Ci sarebbe così tanto da dire di ognuno di loro, e ci sarebbero ancora così tante cose da scoprire che impiegheremmo anni di studio approfondito per portarle tutte alla luce.
Nella mostruosa enumerazione spiccava il nome del maestro Riccardo Muti, grande direttore d’orchestra. Chissà, forse nella speranza che dirigesse decentemente il paese. Candidatura che è rimasta comunque una chimera, poiché l’interessato ringrazia ma declina l’offerta.

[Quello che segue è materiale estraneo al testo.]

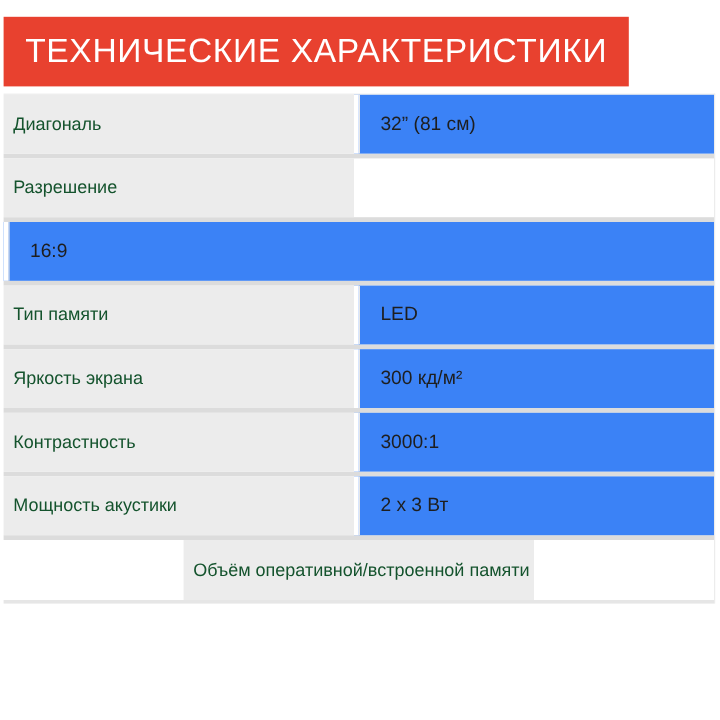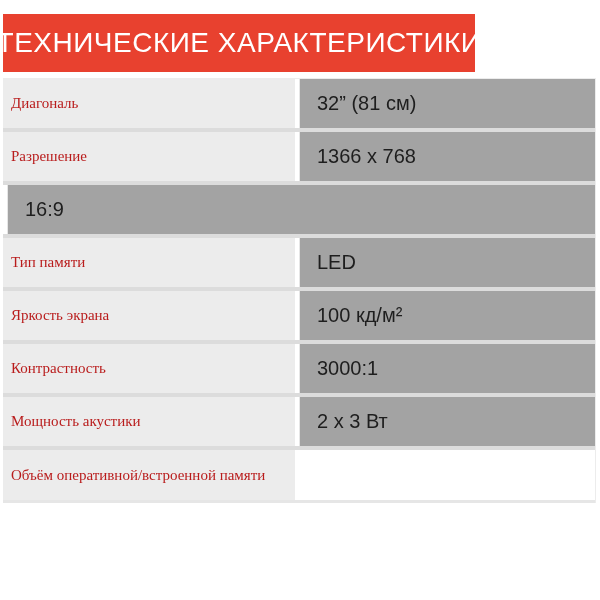--- a/index.html
+++ b/index.html
@@ -16,7 +16,7 @@
     position: absolute;
     left: 3px;
     top: 14px;
-    width: 472px;
+    width: 521px;
     height: 58px;
     background: #e8412f;
     display: flex;

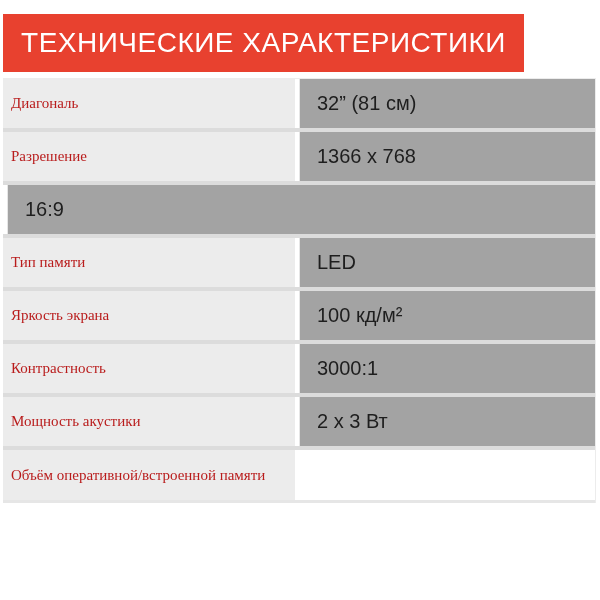--- a/index.html
+++ b/index.html
@@ -56,10 +56,9 @@
     padding-left: 8px;
     padding-right: 6px;
     font-size: 15px;
-    color: #b91c1c;
+    color: #14532d;
     white-space: nowrap;
     overflow: hidden;
-    font-family: Liberation Serif, serif;
   }
   .spec-value {
     flex: 1;

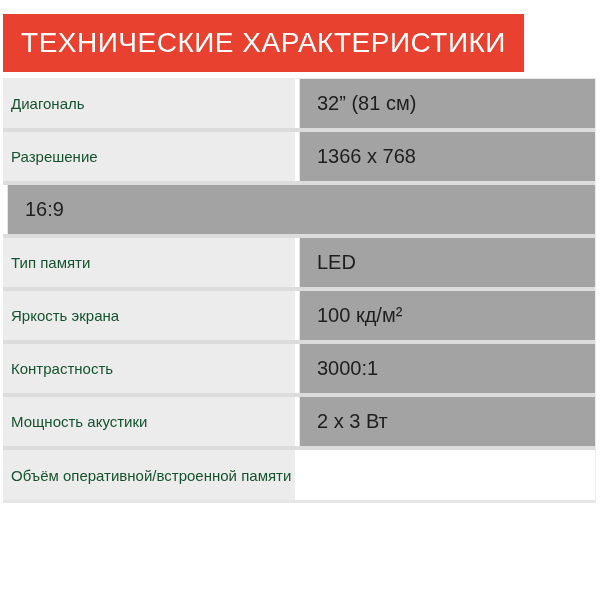--- a/index.html
+++ b/index.html
@@ -62,13 +62,13 @@
   }
   .spec-value {
     flex: 1;
-    background: #a3a3a3;
+    background: #3b82f6;
     border-left: 4px solid #ffffff;
     box-shadow: inset 1px 0 0 #e6e6e6;
     display: flex;
     align-items: center;
     padding-left: 18px;
-    font-size: 20px;
+    font-size: 16px;
     color: #1e1e1e;
     white-space: nowrap;
   }

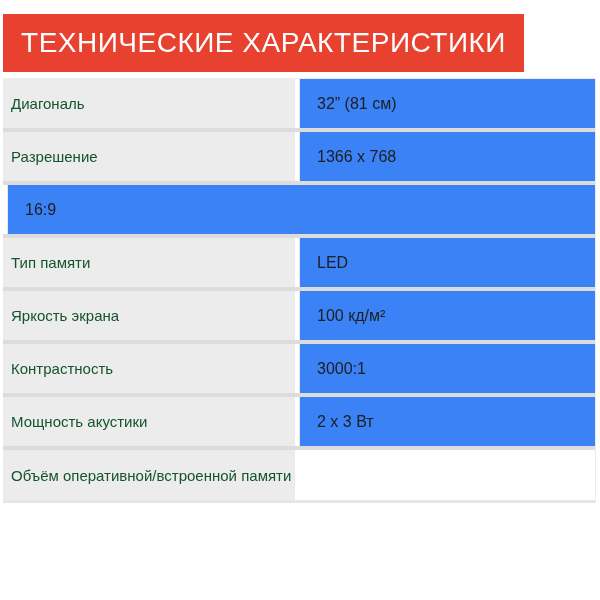--- a/index.html
+++ b/index.html
@@ -91,7 +91,6 @@
 
     <div class="spec-row">
       <div class="spec-label">Разрешение</div>
-      <div class="spec-value">1366 x 768</div>
     </div>
 
     <div class="spec-row">

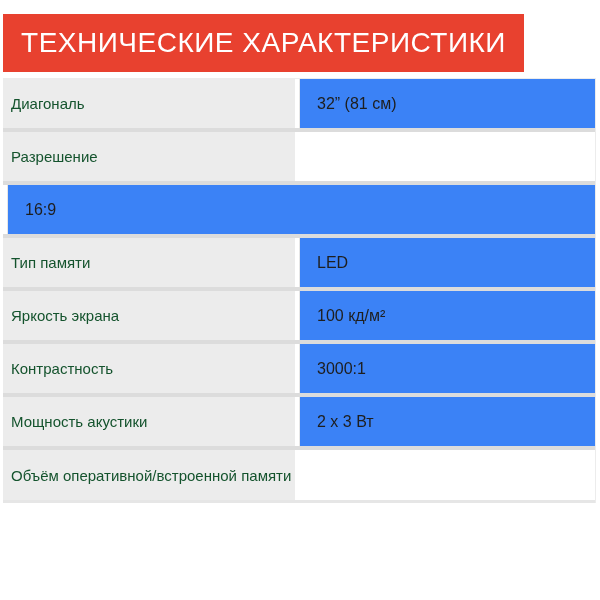--- a/index.html
+++ b/index.html
@@ -104,7 +104,7 @@
 
     <div class="spec-row">
       <div class="spec-label">Яркость экрана</div>
-      <div class="spec-value">100 кд/м²</div>
+      <div class="spec-value">300 кд/м²</div>
     </div>
 
     <div class="spec-row">

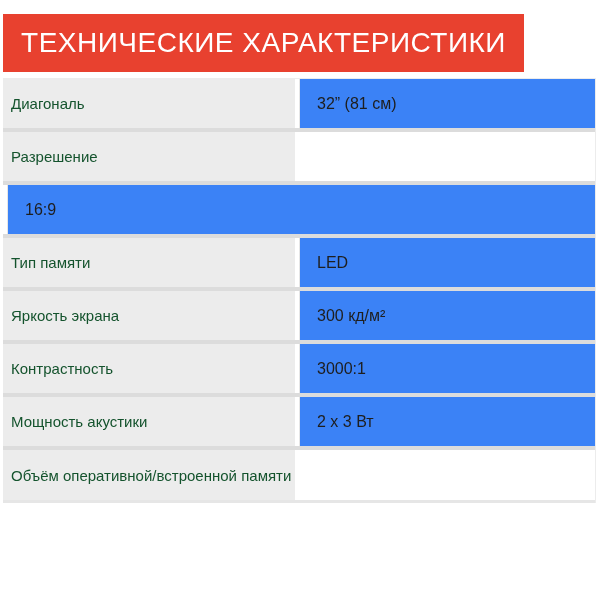--- a/index.html
+++ b/index.html
@@ -46,6 +46,7 @@
   }
   .spec-row:last-child {
     border-bottom: 3px solid #e6e6e6;
+    justify-content: center;
   }
   .spec-label {
     width: 292px;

Nel frattempo, il nostro governo continua a varare leggi per aiutare l’Italia a risollevarsi: grazie al decreto sblocca-Italia ha permesso alle compagnie energetiche di fare nuove trivellazioni in tutta la penisola (vi sono state proteste eclatanti in Basilicata, che la stampa nazionale ha deciso di ignorare bellamente, insieme agli illuminati commenti dei consiglieri regionali, tra cui spicca un “il problema dei lucani è che vivono troppo a lungo”); trivellazioni sconsigliate perché possono ledere il delicato equilibrio geologico, in un paese con sismicità media elevata e che, oltretutto, nel caso particolare della Basilicata rovinerebbero uno dei pochi paesaggi italiani che non ha troppo risentito della presenza umana.
Altro grande obiettivo messo a segno dal governo in questi giorni è stato alzare le tasse sulle partite IVA, per il buon vecchio principio secondo il quale l’imprenditore è un delinquente e in quanto tale va doverosamente tartassato. Il governo evidentemente non si ricorda dei miliardi di aiuti mandati alle grosse aziende italiane per poter mantenere i propri operai (spesso nullafacenti, vedi lo stabilimento Fiat di Termini Imerese dove sono stati riammessi gli operai che erano andati a casa durante il turno per vedere le partite della nazionale) mentre la piccola e media impresa trascinava economicamente il paese.
Pensando a un quadro del genere, con un presidente che è in parlamento dal 1949, che ha messo in piedi per la terza volta un governo senza domandare nulla al popolo, che non dice niente se l’amministrazione pubblica alza le tasse su partite IVA o sul pellet ma detassa quelle aziende che sfruttano il gioco d’azzardo per arricchirsi, si spera che per una volta coloro che eleggeranno il Presidente della Repubblica si metteranno una mano sulla coscienza e non seguiranno come ovini le direttive dei loro partituncoli, ma cercheranno di far salire al colle qualcuno veramente in grado di poter risollevare il paese, o almeno in grado di dargli l’input per ripartire. Anche lentamente, ma ripartire.